= Extradition law in the Republic of Ireland =

The law of extradition in the Republic of Ireland includes legislation and case law, and gives effect to treaties.

==Extradition Acts 1965 to 2012==
The Extradition Acts 1965 to 2012 is the collective title of the Extradition Act 1965, the Extradition (European Convention on the Suppression of Terrorism) Act 1987, the Extradition (Amendment) Act 1987, the Extradition (Amendment) Act 1994, the Extradition (European Union Conventions) Act 2001, and the European Arrest Warrant (Application to Third Countries and Amendment) and Extradition (Amendment) Act 2012.

==Countries and places==
Countries and places to which Part II of the Extradition Act 1965 applies include Australia, the Hong Kong Special Administrative Region, the Republic of Kosovo, the United States of America, the countries listed in Part A of Schedule 3 to the Extradition (European Convention on Extradition) Order 2019, and, in certain cases, the Federative Republic of Brazil.

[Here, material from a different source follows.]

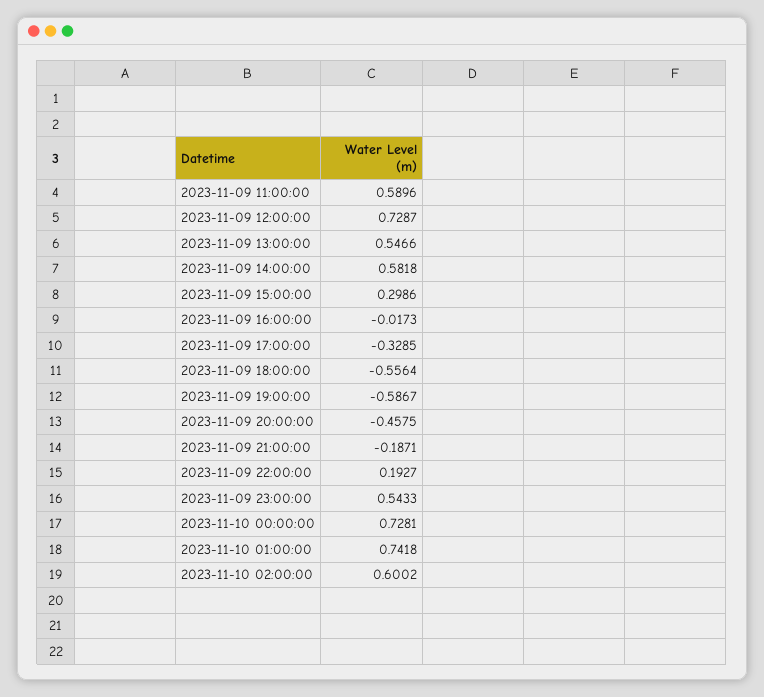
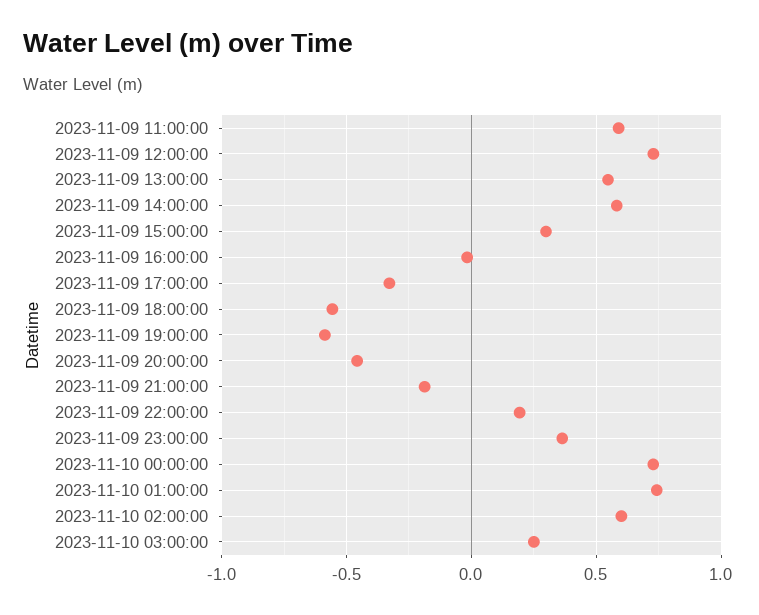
2023-11-09 23:00:00: 0.5433 -> 0.35
2023-11-10 03:00:00: none -> 0.25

The extradition treaty with Hong Kong was suspended in 2020.

Part II of the Extradition Act 1965 also applies to certain countries for offences against:
- The Convention on the Prevention and Punishment of Crimes against Internationally Protected Persons, including Diplomatic Agents (1973)
- The Convention on the Physical Protection of Nuclear Material (1979)
- The International Convention against the Taking of Hostages (1979)
- The Convention against Torture and Other Cruel, Inhuman or Degrading Treatment or Punishment (1984)
- The United Nations Convention against Illicit Traffic in Narcotic Drugs and Psychotropic Substances (1988)
- The Convention for the Suppression of Unlawful Acts against the Safety of Maritime Navigation (1988)
- The Protocol for the Suppression of Unlawful Acts against the Safety of Fixed Platforms Located on the Continental Shelf (1988)
- The Convention on the Safety of United Nations and Associated Personnel (1994)
- The Convention on Combating Bribery of Foreign Public Officials in International Business Transactions (1997)
- The International Convention for the Suppression of Terrorist Bombings (1997)
- The Criminal Law Convention on Corruption (1999)
- The International Convention for the Suppression of the Financing of Terrorism (1999)
- The Second Protocol to the Hague Convention for the Protection of Cultural Property in the Event of Armed Conflict (1999)

==Exceptions==
The exception for political offences includes the concept of connexity.

==History==
The Extradition Act 1870 was repealed by the Extradition Act 1965.

The Extradition Act 1965 gave effect to the European Convention on Extradition.